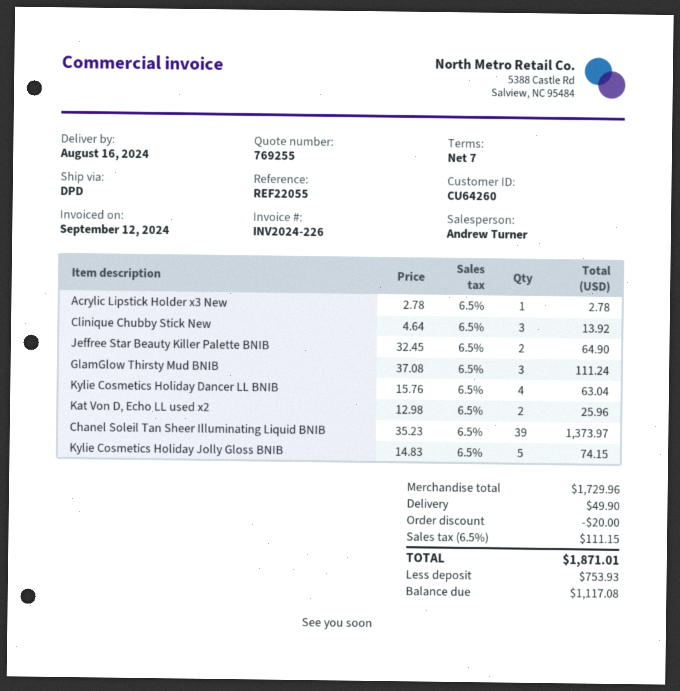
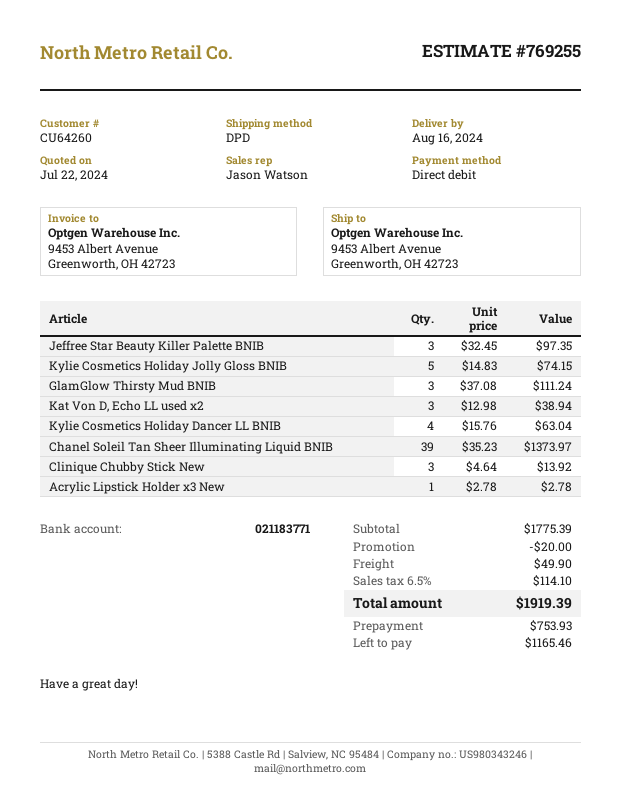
sales rep: Andrew Turner -> Jason Watson
Jeffree Star Beauty Killer Palette BNIB: 2 x 32.45 = 64.90 -> 3 x 32.45 = 97.35
Kat Von D, Echo LL used x2: 2 x 12.98 = 25.96 -> 3 x 12.98 = 38.94
subtotal: 1729.96 -> 1775.39
tax: 6.5% = 111.15 -> 6.5% = 114.10
total: 1871.01 -> 1919.39
balance: 1117.08 -> 1165.46

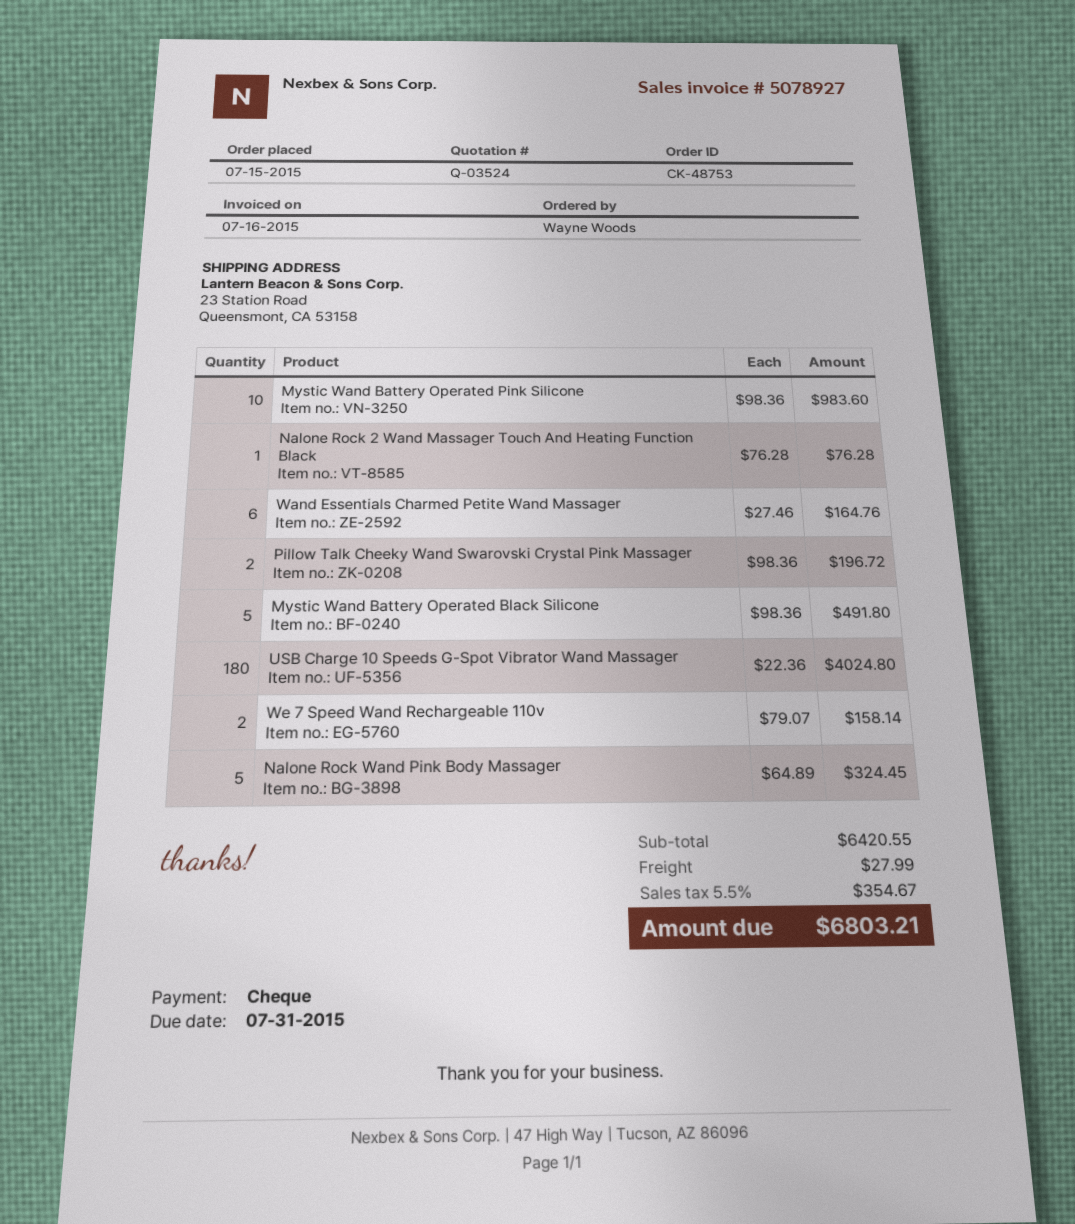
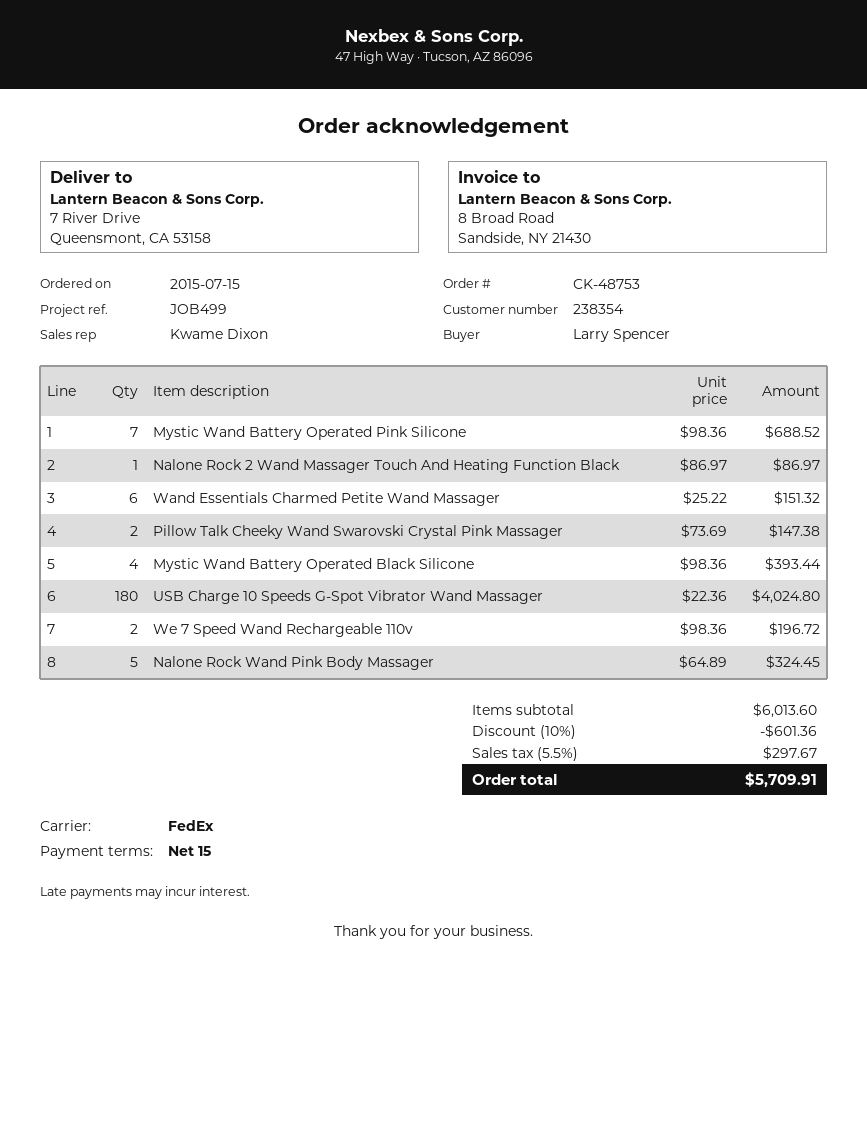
ordered by: Wayne Woods -> Larry Spencer
ship to: 23 Station Road, Queensmont, CA 53158 -> 7 River Drive, Queensmont, CA 53158
Mystic Wand Battery Operated Pink Silicone: 10 x 98.36 = 983.60 -> 7 x 98.36 = 688.52
Nalone Rock 2 Wand Massager Touch And Heating Function Black: 1 x 76.28 = 76.28 -> 1 x 86.97 = 86.97
Wand Essentials Charmed Petite Wand Massager: 6 x 27.46 = 164.76 -> 6 x 25.22 = 151.32
Pillow Talk Cheeky Wand Swarovski Crystal Pink Massager: 2 x 98.36 = 196.72 -> 2 x 73.69 = 147.38
Mystic Wand Battery Operated Black Silicone: 5 x 98.36 = 491.80 -> 4 x 98.36 = 393.44
We 7 Speed Wand Rechargeable 110v: 2 x 79.07 = 158.14 -> 2 x 98.36 = 196.72
subtotal: 6420.55 -> 6013.60
discount: none -> 10% = 601.36
shipping: 27.99 -> none
tax: 5.5% = 354.67 -> 5.5% = 297.67
total: 6803.21 -> 5709.91

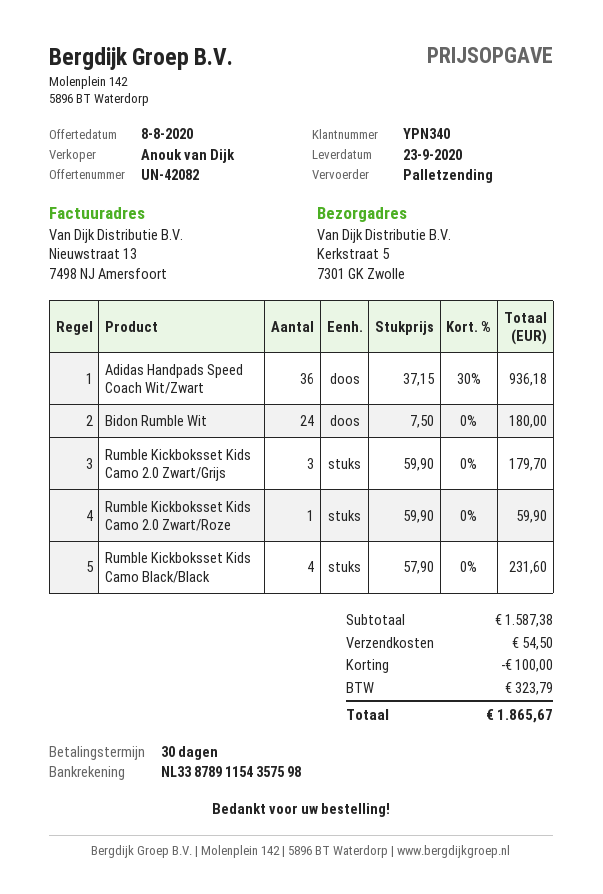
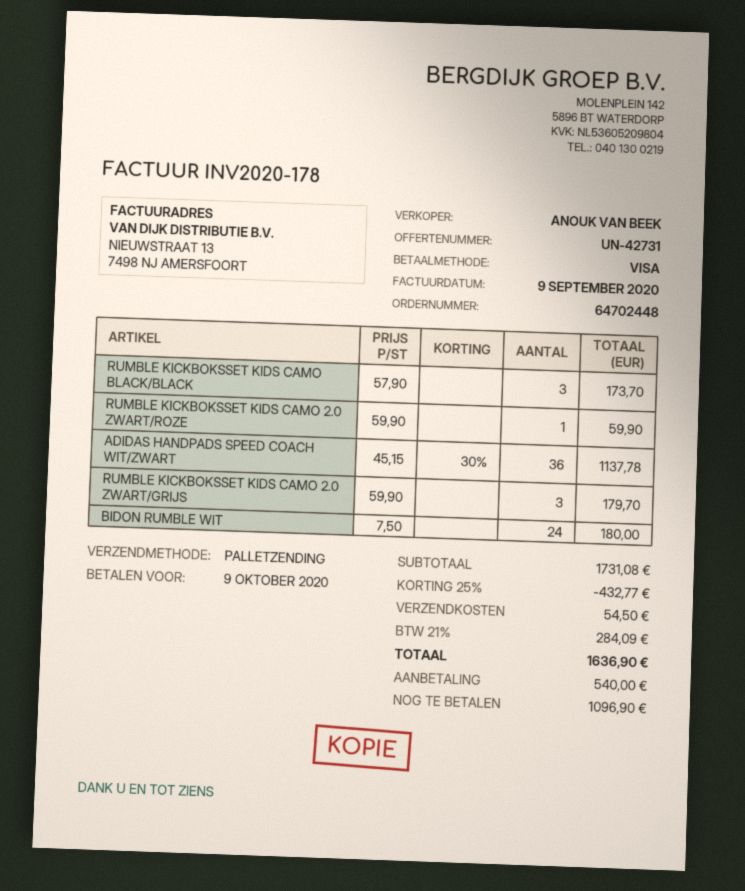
quote number: UN-42082 -> UN-42731
sales rep: Anouk van Dijk -> ANOUK VAN BEEK
Adidas Handpads Speed Coach Wit/Zwart: 36 x 37.15 - 30% = 936.18 -> 36 x 45.15 - 30% = 1137.78
Rumble Kickboksset Kids Camo Black/Black: 4 x 57.90 = 231.60 -> 3 x 57.90 = 173.70
subtotal: 1587.38 -> 1731.08
discount: 100.00 -> 432.77
tax: 323.79 -> 284.09
total: 1865.67 -> 1636.90

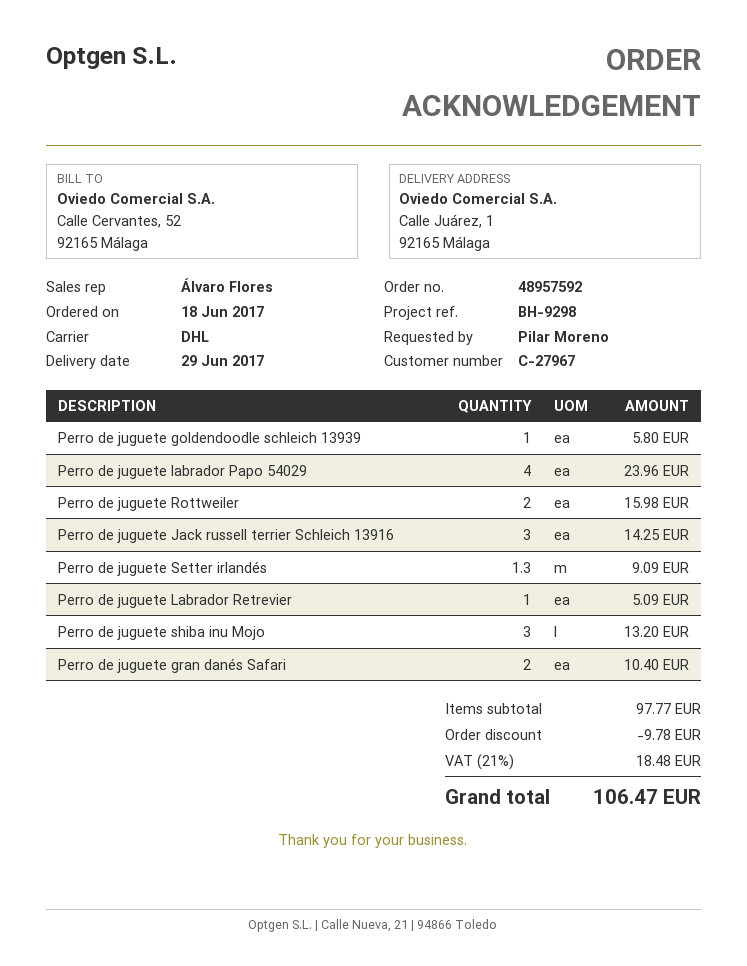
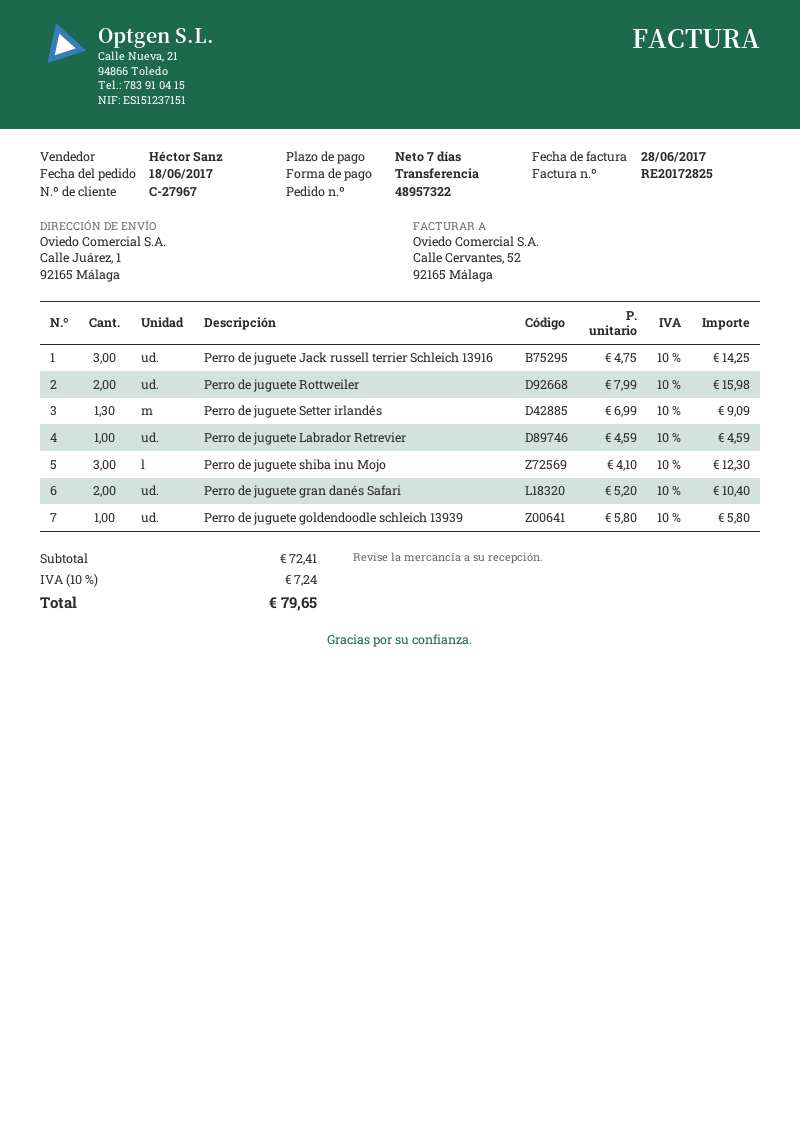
order number: 48957592 -> 48957322
sales rep: Álvaro Flores -> Héctor Sanz
Perro de juguete labrador Papo 54029: 4 for 23.96 -> none
Perro de juguete Labrador Retrevier: 1 for 5.09 -> 1 for 4.59
Perro de juguete shiba inu Mojo: 3 for 13.20 -> 3 for 12.30
subtotal: 97.77 -> 72.41
discount: 9.78 -> none
tax: 21% = 18.48 -> 10% = 7.24
total: 106.47 -> 79.65

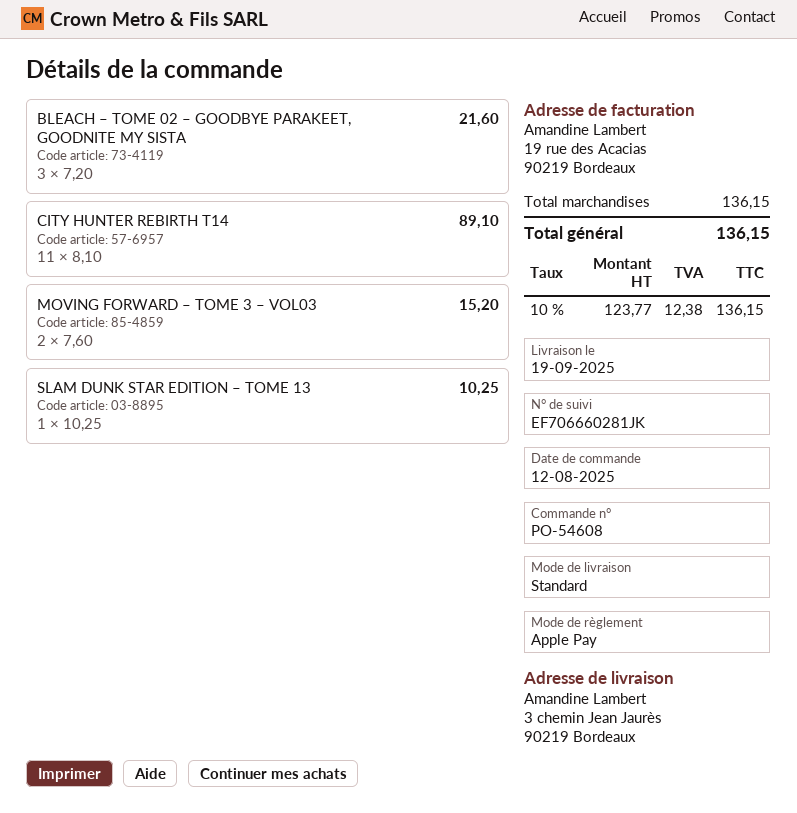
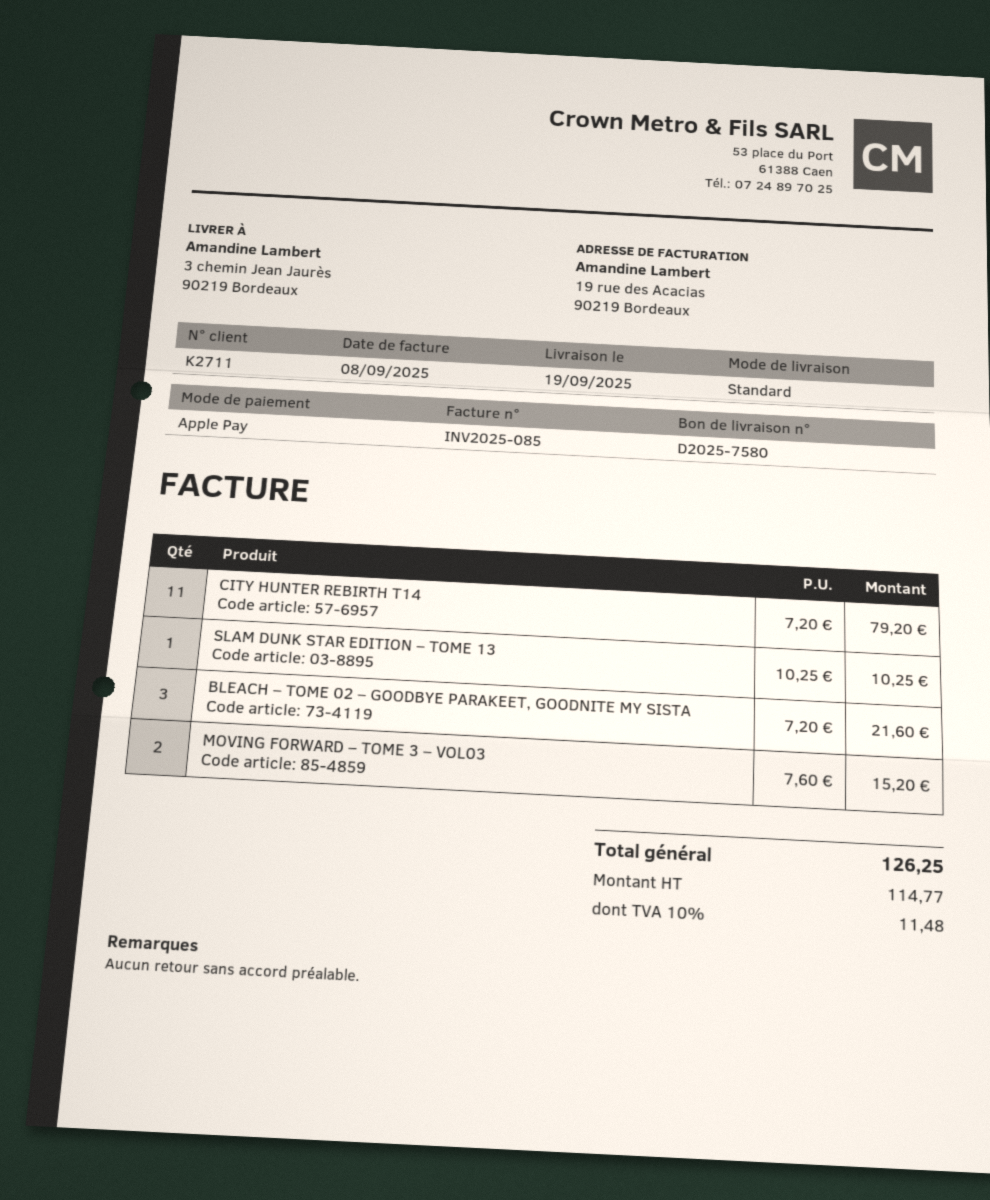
CITY HUNTER REBIRTH T14: 11 x 8.10 = 89.10 -> 11 x 7.20 = 79.20
net: 123.77 -> 114.77
tax: 10% = 12.38 -> 10% = 11.48
total: 136.15 -> 126.25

» Exercise directions
Output, exactly, all the records above; include no pictures.

» Output
sales rep: Andrew Turner -> Jason Watson
Jeffree Star Beauty Killer Palette BNIB: 2 x 32.45 = 64.90 -> 3 x 32.45 = 97.35
Kat Von D, Echo LL used x2: 2 x 12.98 = 25.96 -> 3 x 12.98 = 38.94
subtotal: 1729.96 -> 1775.39
tax: 6.5% = 111.15 -> 6.5% = 114.10
total: 1871.01 -> 1919.39
balance: 1117.08 -> 1165.46

ordered by: Wayne Woods -> Larry Spencer
ship to: 23 Station Road, Queensmont, CA 53158 -> 7 River Drive, Queensmont, CA 53158
Mystic Wand Battery Operated Pink Silicone: 10 x 98.36 = 983.60 -> 7 x 98.36 = 688.52
Nalone Rock 2 Wand Massager Touch And Heating Function Black: 1 x 76.28 = 76.28 -> 1 x 86.97 = 86.97
Wand Essentials Charmed Petite Wand Massager: 6 x 27.46 = 164.76 -> 6 x 25.22 = 151.32
Pillow Talk Cheeky Wand Swarovski Crystal Pink Massager: 2 x 98.36 = 196.72 -> 2 x 73.69 = 147.38
Mystic Wand Battery Operated Black Silicone: 5 x 98.36 = 491.80 -> 4 x 98.36 = 393.44
We 7 Speed Wand Rechargeable 110v: 2 x 79.07 = 158.14 -> 2 x 98.36 = 196.72
subtotal: 6420.55 -> 6013.60
discount: none -> 10% = 601.36
shipping: 27.99 -> none
tax: 5.5% = 354.67 -> 5.5% = 297.67
total: 6803.21 -> 5709.91

quote number: UN-42082 -> UN-42731
sales rep: Anouk van Dijk -> ANOUK VAN BEEK
Adidas Handpads Speed Coach Wit/Zwart: 36 x 37.15 - 30% = 936.18 -> 36 x 45.15 - 30% = 1137.78
Rumble Kickboksset Kids Camo Black/Black: 4 x 57.90 = 231.60 -> 3 x 57.90 = 173.70
subtotal: 1587.38 -> 1731.08
discount: 100.00 -> 432.77
tax: 323.79 -> 284.09
total: 1865.67 -> 1636.90

order number: 48957592 -> 48957322
sales rep: Álvaro Flores -> Héctor Sanz
Perro de juguete labrador Papo 54029: 4 for 23.96 -> none
Perro de juguete Labrador Retrevier: 1 for 5.09 -> 1 for 4.59
Perro de juguete shiba inu Mojo: 3 for 13.20 -> 3 for 12.30
subtotal: 97.77 -> 72.41
discount: 9.78 -> none
tax: 21% = 18.48 -> 10% = 7.24
total: 106.47 -> 79.65

CITY HUNTER REBIRTH T14: 11 x 8.10 = 89.10 -> 11 x 7.20 = 79.20
net: 123.77 -> 114.77
tax: 10% = 12.38 -> 10% = 11.48
total: 136.15 -> 126.25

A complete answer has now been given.